→ Task objective: Every line from the one with "UV BACKING MACHINE" to the one with "Grand total | AMOUNT: 1,986,264.89", including those two, is to be copied exactly; all other lines of the entries below are left out.

→ Difference listings:
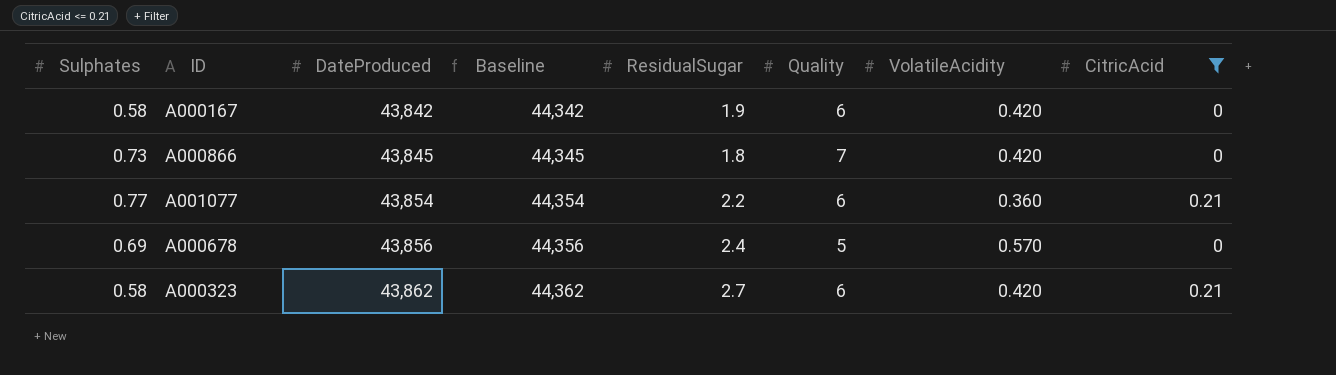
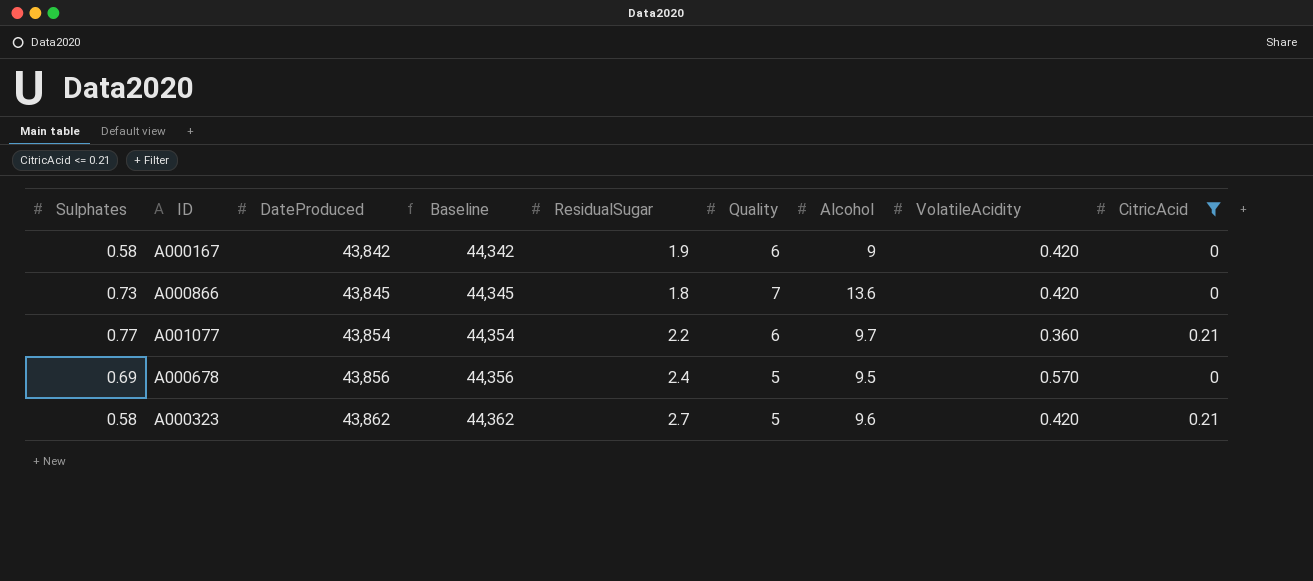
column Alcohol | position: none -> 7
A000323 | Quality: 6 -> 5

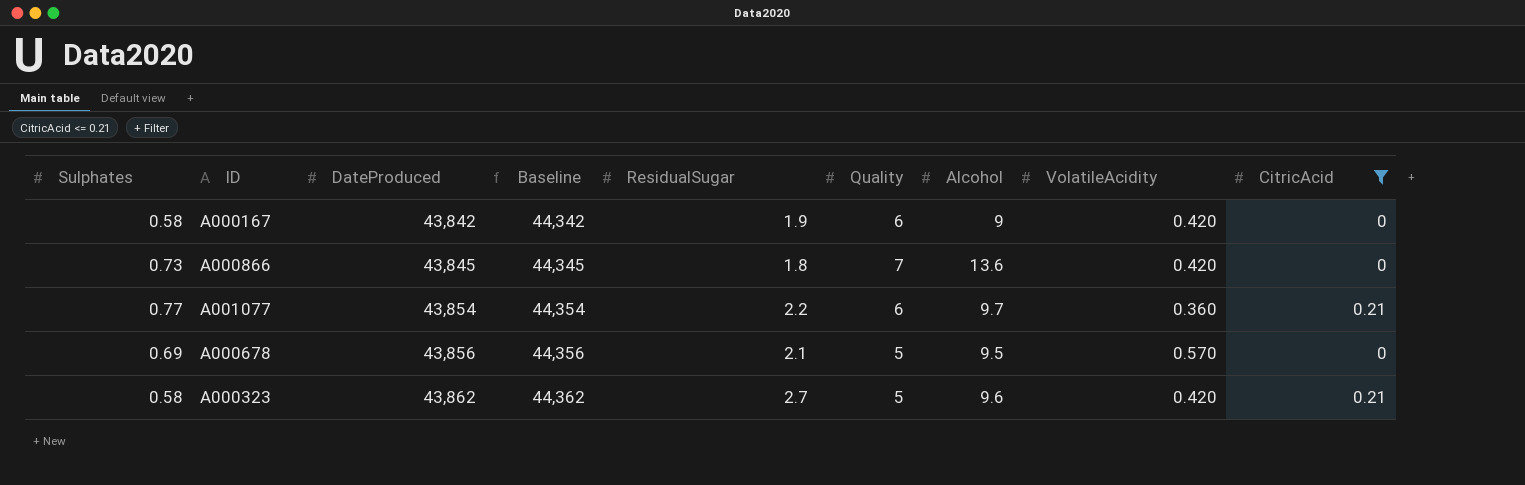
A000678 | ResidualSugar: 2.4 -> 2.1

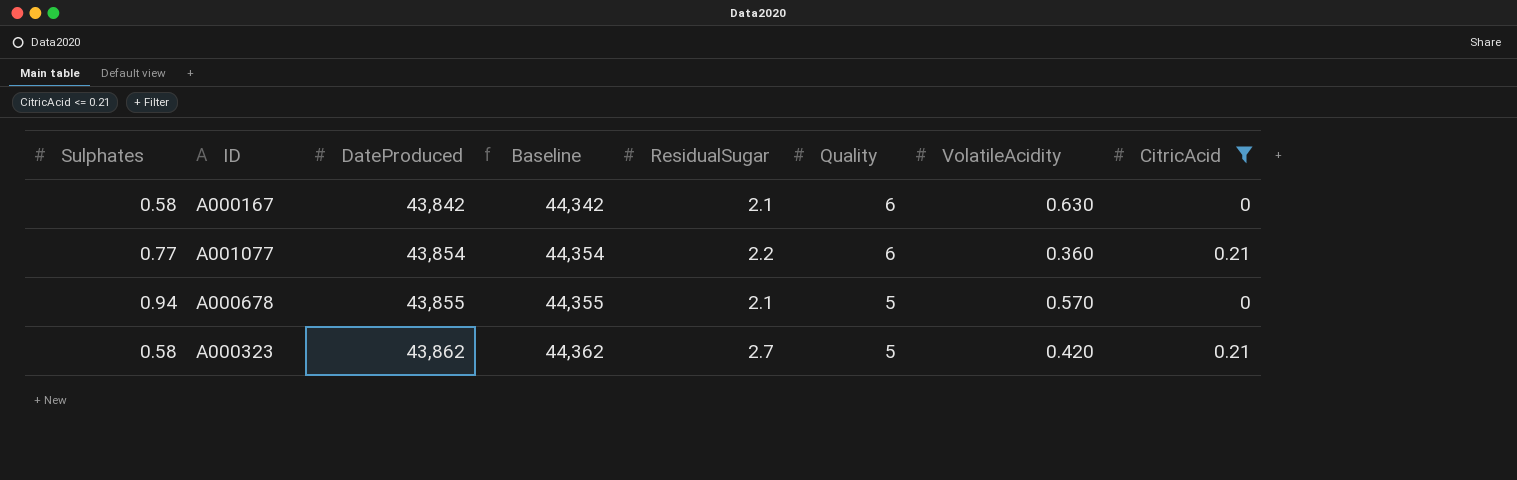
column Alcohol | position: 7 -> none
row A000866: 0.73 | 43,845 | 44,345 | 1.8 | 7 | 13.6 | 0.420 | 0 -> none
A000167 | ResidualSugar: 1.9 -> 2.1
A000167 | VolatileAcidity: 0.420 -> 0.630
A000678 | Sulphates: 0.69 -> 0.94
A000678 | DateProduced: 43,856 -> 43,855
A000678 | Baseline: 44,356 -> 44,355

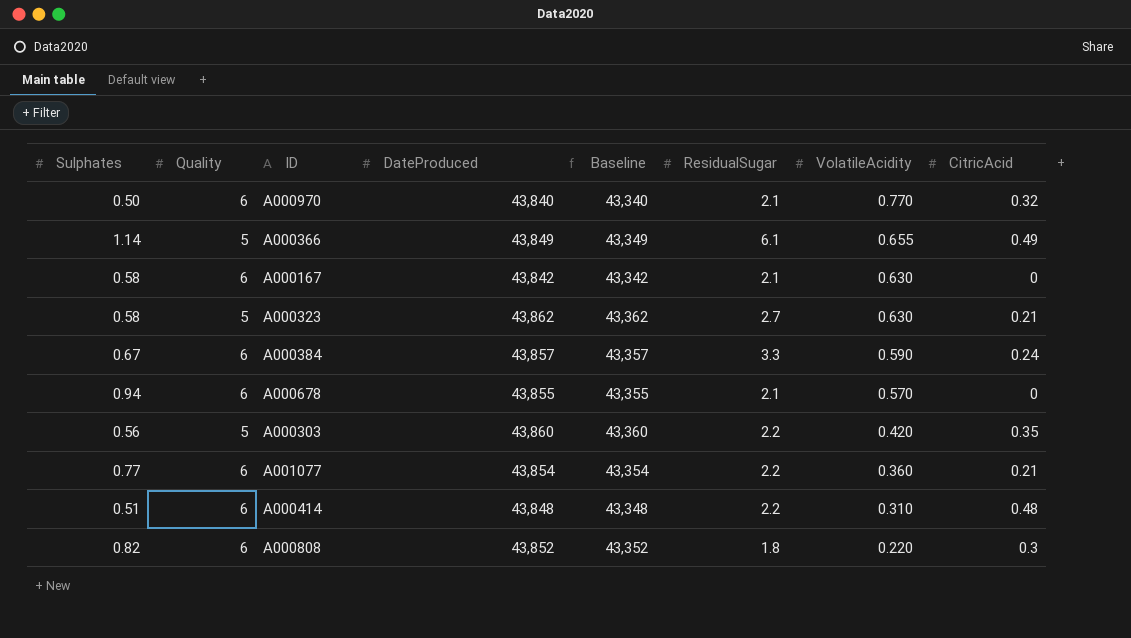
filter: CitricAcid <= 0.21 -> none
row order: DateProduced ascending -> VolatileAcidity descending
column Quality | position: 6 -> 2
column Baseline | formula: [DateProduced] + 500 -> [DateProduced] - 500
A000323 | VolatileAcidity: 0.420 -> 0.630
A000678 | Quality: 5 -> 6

--

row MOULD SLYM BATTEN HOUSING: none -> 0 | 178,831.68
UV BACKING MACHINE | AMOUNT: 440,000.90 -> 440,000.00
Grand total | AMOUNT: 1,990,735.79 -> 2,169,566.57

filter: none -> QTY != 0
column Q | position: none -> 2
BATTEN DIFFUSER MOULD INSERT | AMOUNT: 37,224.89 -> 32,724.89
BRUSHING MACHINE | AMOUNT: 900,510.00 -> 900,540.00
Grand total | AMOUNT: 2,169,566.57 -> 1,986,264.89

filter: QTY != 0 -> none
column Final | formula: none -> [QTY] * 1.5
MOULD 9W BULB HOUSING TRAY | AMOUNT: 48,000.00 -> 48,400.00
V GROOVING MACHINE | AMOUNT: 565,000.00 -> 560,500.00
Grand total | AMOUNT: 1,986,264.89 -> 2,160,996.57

→ Exercise answer:
UV BACKING MACHINE | AMOUNT: 440,000.90 -> 440,000.00
Grand total | AMOUNT: 1,990,735.79 -> 2,169,566.57

filter: none -> QTY != 0
column Q | position: none -> 2
BATTEN DIFFUSER MOULD INSERT | AMOUNT: 37,224.89 -> 32,724.89
BRUSHING MACHINE | AMOUNT: 900,510.00 -> 900,540.00
Grand total | AMOUNT: 2,169,566.57 -> 1,986,264.89

filter: QTY != 0 -> none
column Final | formula: none -> [QTY] * 1.5
MOULD 9W BULB HOUSING TRAY | AMOUNT: 48,000.00 -> 48,400.00
V GROOVING MACHINE | AMOUNT: 565,000.00 -> 560,500.00
Grand total | AMOUNT: 1,986,264.89 -> 2,160,996.57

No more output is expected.